Authors: Anja Zernig (KAI - Kompetenzzentrum für Automobil- und Industrieelektronik GmbH), Olivia Bluder (KAI - Kompetenzzentrum für Automobil- und Industrieelektronik GmbH), Jürgen Pilz (Alpen-Adria Universität Klagenfurt), Andre Kästner (Infineon Technologies Austria AG)
Primary area of focus / application: Reliability
Secondary area of focus / application: Process
Keywords: Semiconductor industry, Statistical screening methods, Hypothesis testing, Negentropy, ICA
Submitted at 29-Apr-2015 09:17 by Anja Zernig
Accepted
8-Sep-2015 15:35 Sequential Outlier Detection to Reveal Risk Devices in Semiconductor Industry
In semiconductor industry and especially in the automotive sector devices must meet highest quality standards as they are often used in safety relevant applications, like the airbag. Therefore, various measurement data collected during the production process are monitored and reviewed for anomalies. Devices which are not functional at all and devices with measurement values outside pre-defined specification limits are scrapped immediately. Beside functionality tests and specification limits, statistical screening methods are applied in addition to minimize the risk of delivering unreliable devices (risk devices). The difficulty in detecting risk devices is the fact that these devices are e.g. electrically fully functional, but contain a hidden risk which makes them unreliable in their longtime behavior.

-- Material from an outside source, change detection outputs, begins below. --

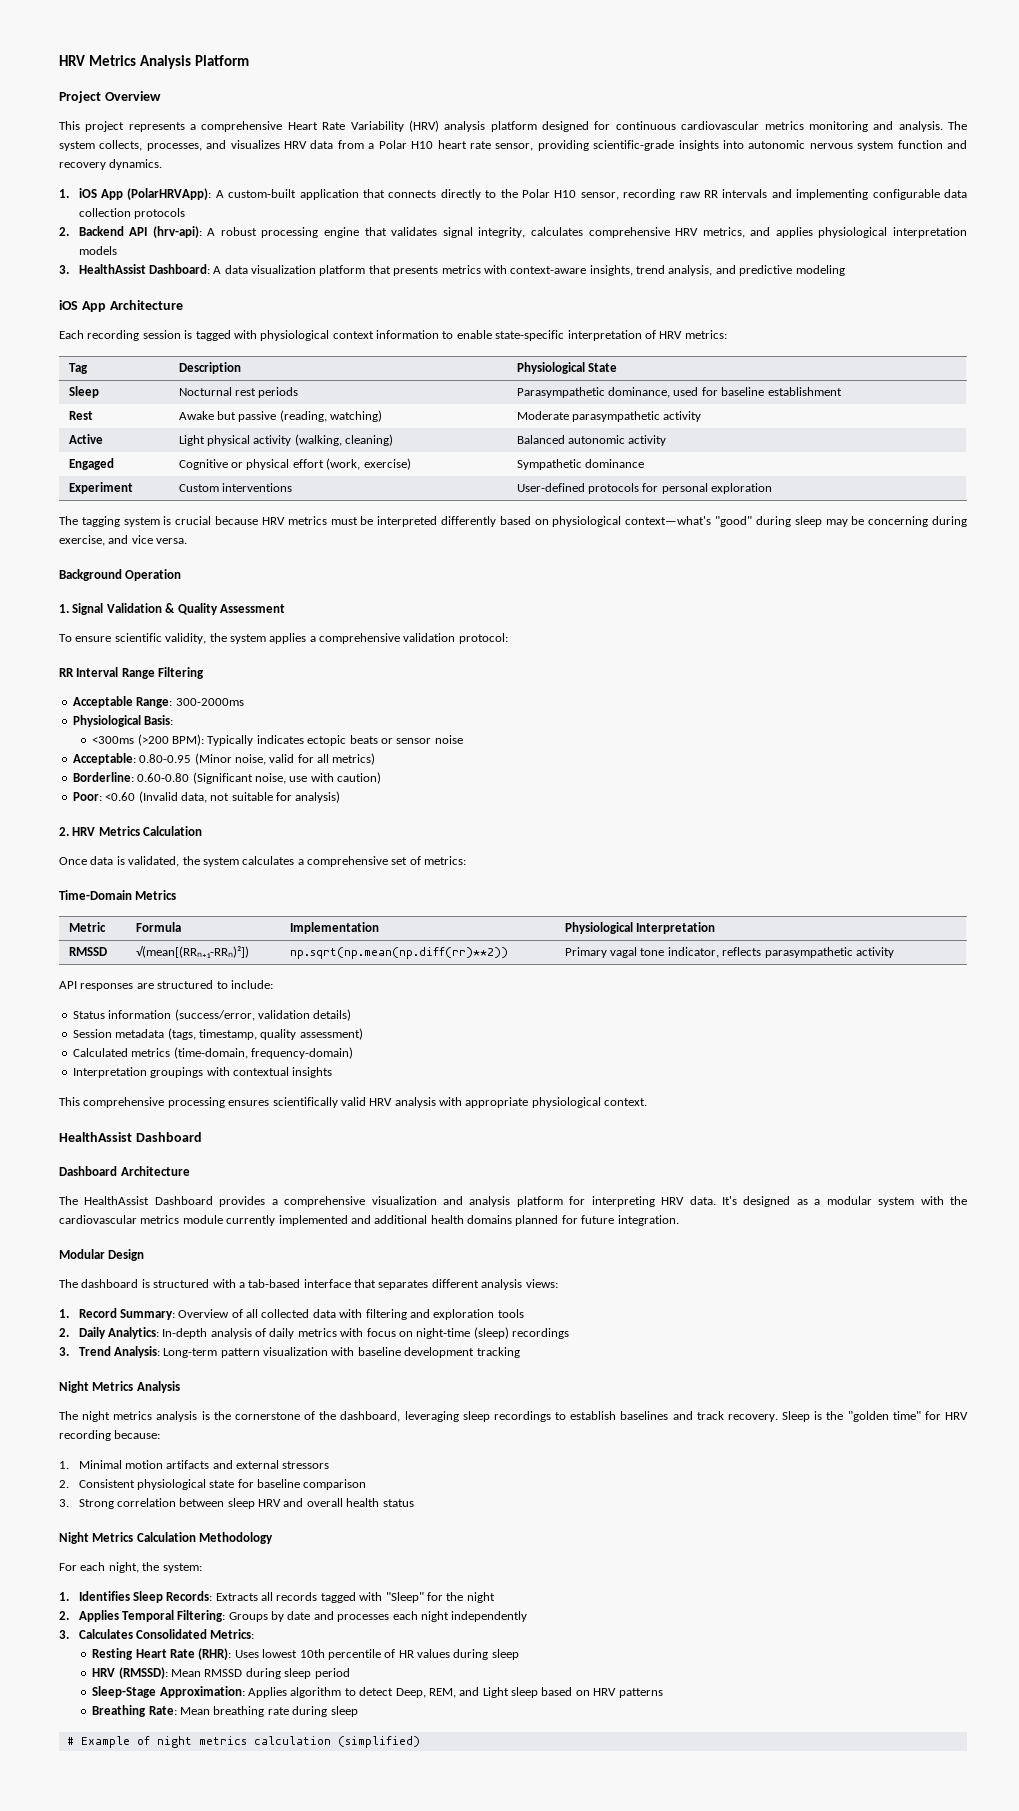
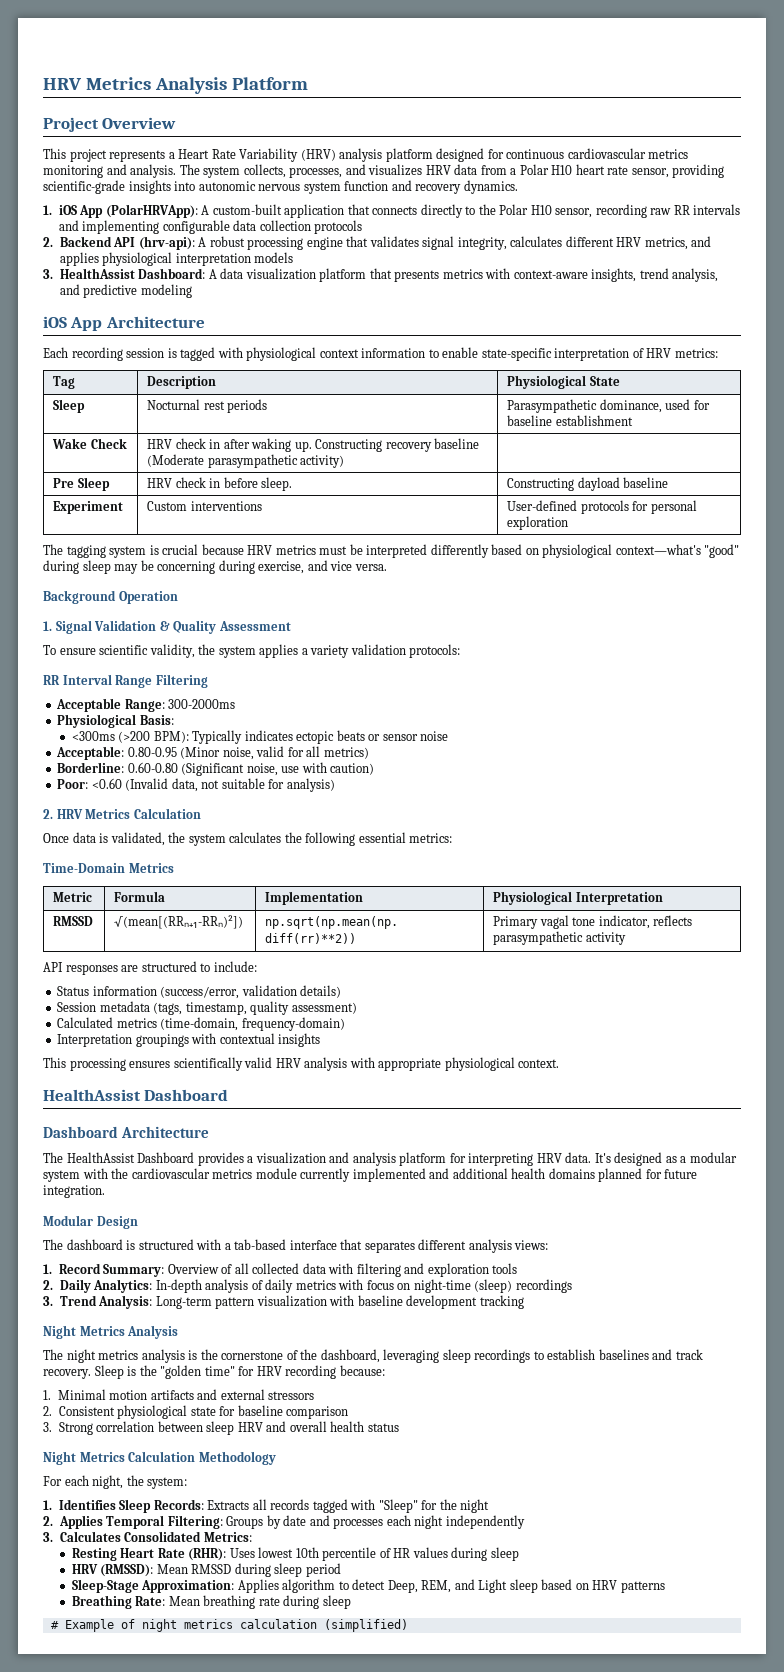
- This project represents a comprehensive Heart Rate Variability (HRV) analysis platform designed for continuous cardiovascular metrics monitoring and analysis.
+ This project represents a Heart Rate Variability (HRV) analysis platform designed for continuous cardiovascular metrics monitoring and analysis.
- 2. Backend API (hrv-api): A robust processing engine that validates signal integrity, calculates comprehensive HRV metrics, and applies physiological interpretation models
+ 2. Backend API (hrv-api): A robust processing engine that validates signal integrity, calculates different HRV metrics, and applies physiological interpretation models
- Rest | Awake but passive (reading, watching) | Moderate parasympathetic activity
- Active | Light physical activity (walking, cleaning) | Balanced autonomic activity
- Engaged | Cognitive or physical effort (work, exercise) | Sympathetic dominance
+ Wake Check | HRV check in after waking up. Constructing recovery baseline (Moderate parasympathetic activity) |
+ Pre Sleep | HRV check in before sleep. | Constructing dayload baseline
- To ensure scientific validity, the system applies a comprehensive validation protocol:
+ To ensure scientific validity, the system applies a variety validation protocols:
- Once data is validated, the system calculates a comprehensive set of metrics:
+ Once data is validated, the system calculates the following essential metrics:
- This comprehensive processing ensures scientifically valid HRV analysis with appropriate physiological context.
+ This processing ensures scientifically valid HRV analysis with appropriate physiological context.
- The HealthAssist Dashboard provides a comprehensive visualization and analysis platform for interpreting HRV data.
+ The HealthAssist Dashboard provides a visualization and analysis platform for interpreting HRV data.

If we assume that measurement data are subject to Gaussian noise the deviations from a Gaussian distribution indicate the presence of suspicious measurements, representing devices with higher risk to fail. Removing these devices leads the distribution of the remaining devices towards a Gaussian distribution. In this paper a sequential procedure for cleaning measurements by removing these devices is presented.
The framework of statistical hypothesis testing is used to check whether the distribution of the measurement data follow a Gaussian distribution or not. If the Null-hypothesis has to be rejected, meaning that the data do not follow a Gaussian distribution, the devices which contribute most to the decision are identified. Then, a sequential removal of these devices is applied until the distribution of the remaining devices is Gaussian. The removed devices are expected to have a high risk to fail early. This assumption is confirmed by the results of a Burn-In study.
To check if an empirical distribution is close to Gaussianity, various statistical tests are available. Well-known normality tests are e.g. Lilliefors, Shapiro-Wilks, Anderson-Darling and Jarque-Bera, each method with its individual advantages and disadvantages. A quite novel approach for a normality test provides the information theoretic quantity named Negentropy. It measures the difference between the entropy of a Gaussian sample and the entropy of the sample under investigation. If the sample under investigation (here measurements) is close to Gaussian, the value of Negentropy tends to zero. Although calculating the entropy consists in calculating the probability density function, in the discrete case various approximations are available. These approximations are frequently used in Independent Component Analysis algorithms and can be adapted for the purpose of statistical normality testing.